- Original author: Virendra Gupta
- Developer: Dailyhunt
- Release: 28 September 2010; 15 years ago

Stable release(s)
- Android: 16.2.7 / 6 August 2020
- iOS: 10.0.0 / 5 August 2020
- Operating system: Android; iOS;
- Size: 69.5 MB (iOS); 14.30 MB (Android);
- Available in: 14 languages
- List of languagesHindi; English; Assamese; Bengali; Bhojpuri; Gujarati; Kannada; Malayalam; Marathi; Odia; Punjabi; Tamil; Telugu; Urdu;
- Type: News; Content;
- License: Freeware
- Website: www.dailyhunt.com

= Dailyhunt =

Indian content and news aggregator application

Dailyhunt (formerly Newshunt) is an Indian content and news aggregator application based in Bangalore, India that provides local language content in 14 Indian languages from multiple content providers.

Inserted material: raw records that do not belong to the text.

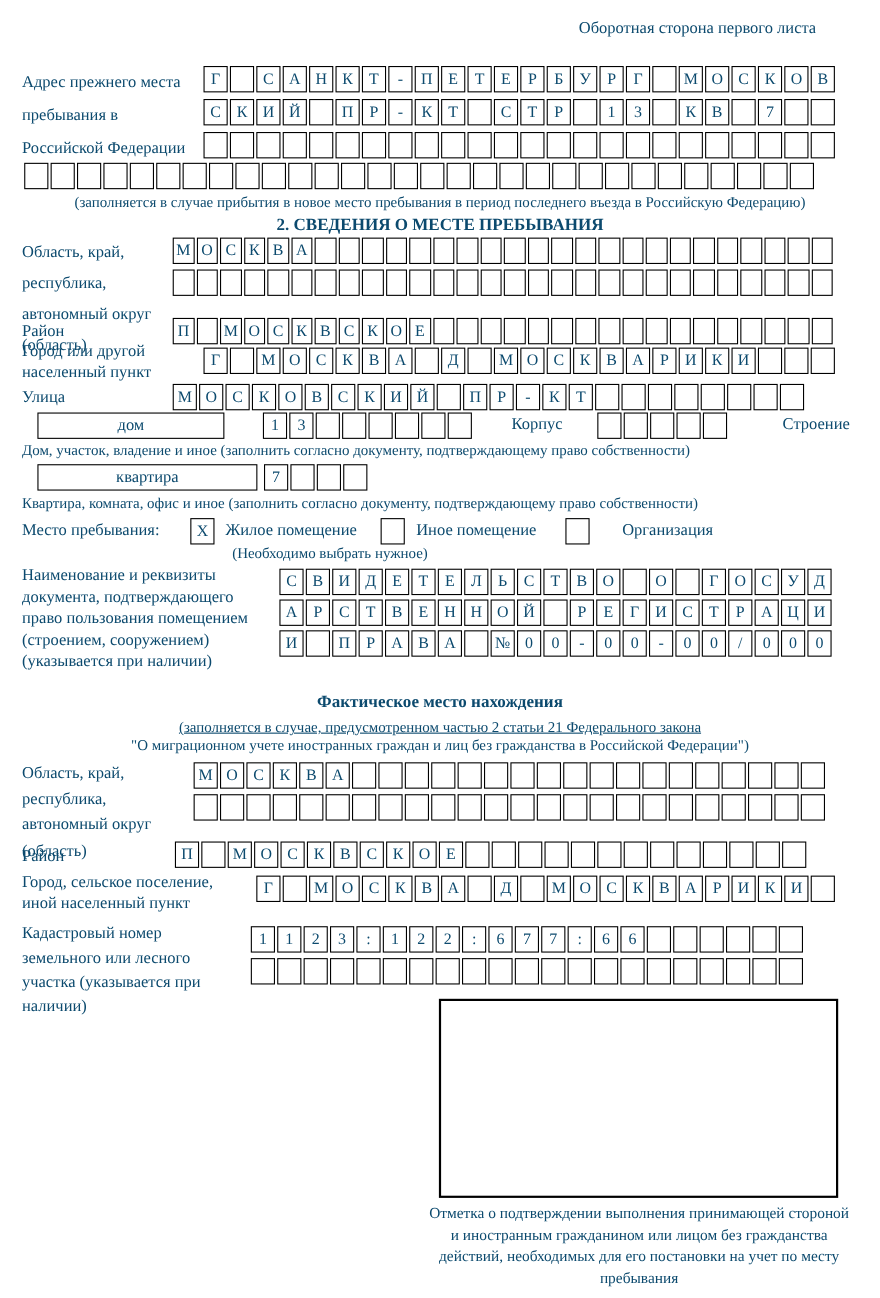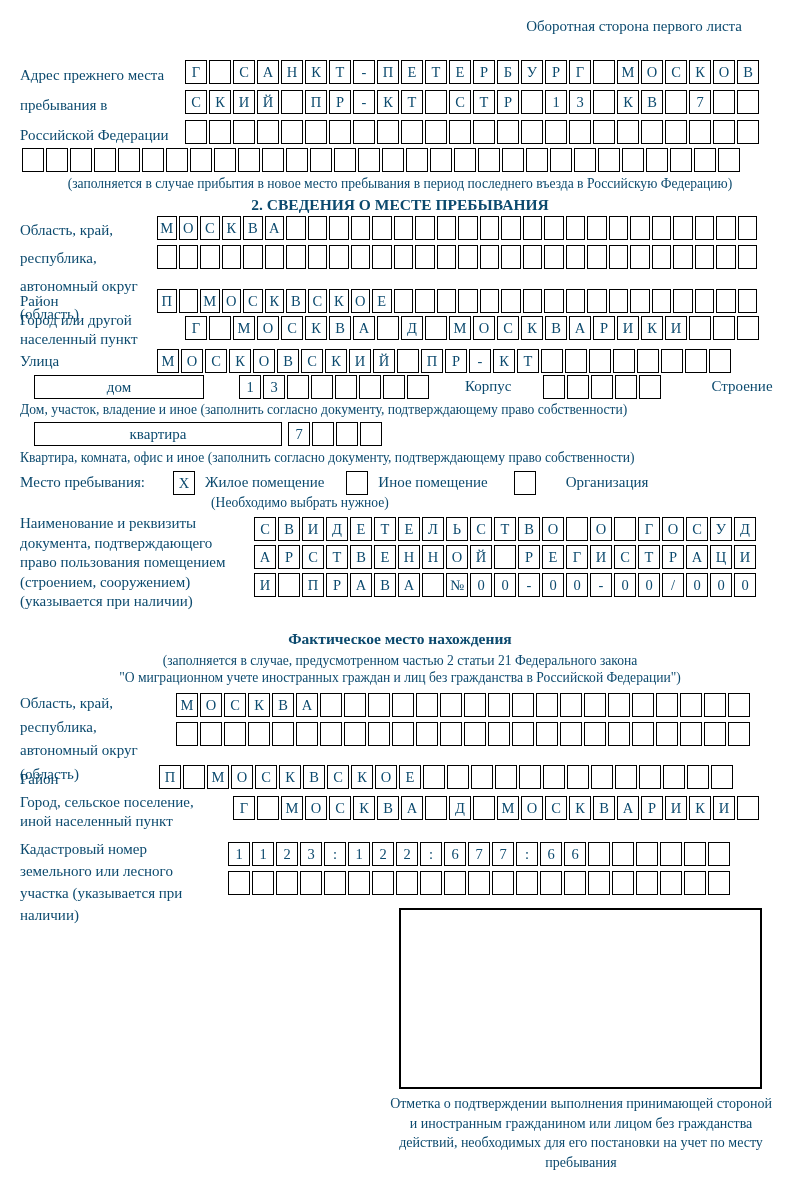--- a/index.html
+++ b/index.html
@@ -325,21 +325,21 @@
     <div class="cells" style="margin-left:5px;">
         <span class="cell">1</span>
         <span class="cell"></span>
         <span class="cell"></span>
         <span class="cell"></span>
       </div>
   </div>
   <div class="abs note" style="top:402px;left:20px;">Дом, участок, владение и иное (заполнить согласно документу, подтверждающему право собственности)</div>
 
   <div class="abs inline-row" style="top:422px;left:34px;">
-    <div class="widebox" style="width:248px;">квартира</div>
+    <div class="widebox" style="width:200px;">квартира</div>
     <div class="cells" style="margin-left:6px;">
         <span class="cell">7</span>
         <span class="cell"></span>
         <span class="cell"></span>
         <span class="cell"></span>
       </div>
   </div>
   <div class="abs note" style="top:450px;left:20px;">Квартира, комната, офис и иное (заполнить согласно документу, подтверждающему право собственности)</div>
 
   <div class="abs inline-row" style="top:471px;left:20px;text-align:right;">
@@ -418,21 +418,21 @@
       <span class="cell">-</span>
       <span class="cell">0</span>
       <span class="cell">0</span>
       <span class="cell">/</span>
       <span class="cell">0</span>
       <span class="cell">0</span>
       <span class="cell">0</span>
     </div>
 
   <div class="abs lbl bold center" style="top:629px;left:0;width:800px;font-size:15.5px;">Фактическое место нахождения</div>
-  <div class="abs note center" style="top:653px;left:0;width:800px;">(заполняется в случае, предусмотренном частью 2 статьи 21 Федерального закона</div>
+  <div class="abs note center" style="top:653px;left:0;width:800px;text-decoration:underline;">(заполняется в случае, предусмотренном частью 2 статьи 21 Федерального закона</div>
   <div class="abs note center" style="top:670px;left:0;width:800px;">"О миграционном учете иностранных граждан и лиц без гражданства в Российской Федерации")</div>
 
   <div class="abs lbl" style="top:692px;left:20px;width:140px;line-height:23.5px;">Область, край, республика, автономный округ (область)</div>
   <div class="abs cells" style="top:693px;left:176px;">
       <span class="cell">М</span>
       <span class="cell">О</span>
       <span class="cell">С</span>
       <span class="cell">К</span>
       <span class="cell">В</span>
       <span class="cell">А</span>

Viru serves as Founder of Dailyhunt with Co-founder Umang Bedi.

==History==

Dailyhunt, earlier called Newshunt, was created as a Symbian app in 2009 by two ex-Nokia employees Umesh Kulkarni and Chandrashekhar Sohoni. Later in 2011, Newshunt became available on the Android platform. It was by that time that Virendra Gupta, founder of Verse acquired the application.

Virendra Gupta, better known as Viru, had started Verse in 2007 as a value-added service (VAS) company. In 2011, he acquired Newshunt from its owners Umesh and Chandrashekhar. Umesh became the CTO and stayed on to oversee its transition towards the smartphone era.

In 2015, Viru renamed Newshunt as Dailyhunt. In early 2018, Viru roped in Umang Bedi, to be the President of Dailyhunt and lead the business with him while focusing on making the benefits of the platform available to a larger audience. Umang was elevated to co-founder in 2020.

==Funding==

In September 2014, Dailyhunt (then known as Newshunt) closed its Series B funding of INR 1 billion ( or approx $12 million in 2014) from Sequoia Capital India. The Series C funding round was led by Falcon Capital and was closed with $40 million in February 2015. In October 2016, the company received its Series D funding of $25 million from ByteDance and a Series E funding of $6.39 million from Falcon Edge Capital in September 2018. Additionally, Dailyhunt raised $3 Mn (INR 21.75 Cr) in a Series F funding round from Stonebridge Capital in August 2019. Other investors of Dailyhunt include Matrix Partners India, Omidyar Network, Goldman Sachs and Sofina.

==Tie-ups and partnerships==

In January 2021, Dailyhunt partnered with Twitter to bring ‘Twitter Moments’ to the Indian social app. Dailyhunt app now has a dedicated tab called “Twitter Moments India” to showcase curated tweets pertaining to news and other events.

In January 2021, Dailyhunt announced the premiere of Season 2 of the popular show QuoteUnquote with KK (Kapil Khandelwal) on the app. It was the first podcast to have been launched on the Dailyhunt app.

In September 2020, Dailyhunt signed up as an Associate Sponsor with Star Sports for Dream 11 IPL 2020.

In May 2020, Snapdeal partnered with Dailyhunt to add new content on marketplace.

In March 2019, Discovery Communications India, the factual entertainment network, entered into a multi-year partnership with Dailyhunt to showcase short-form content.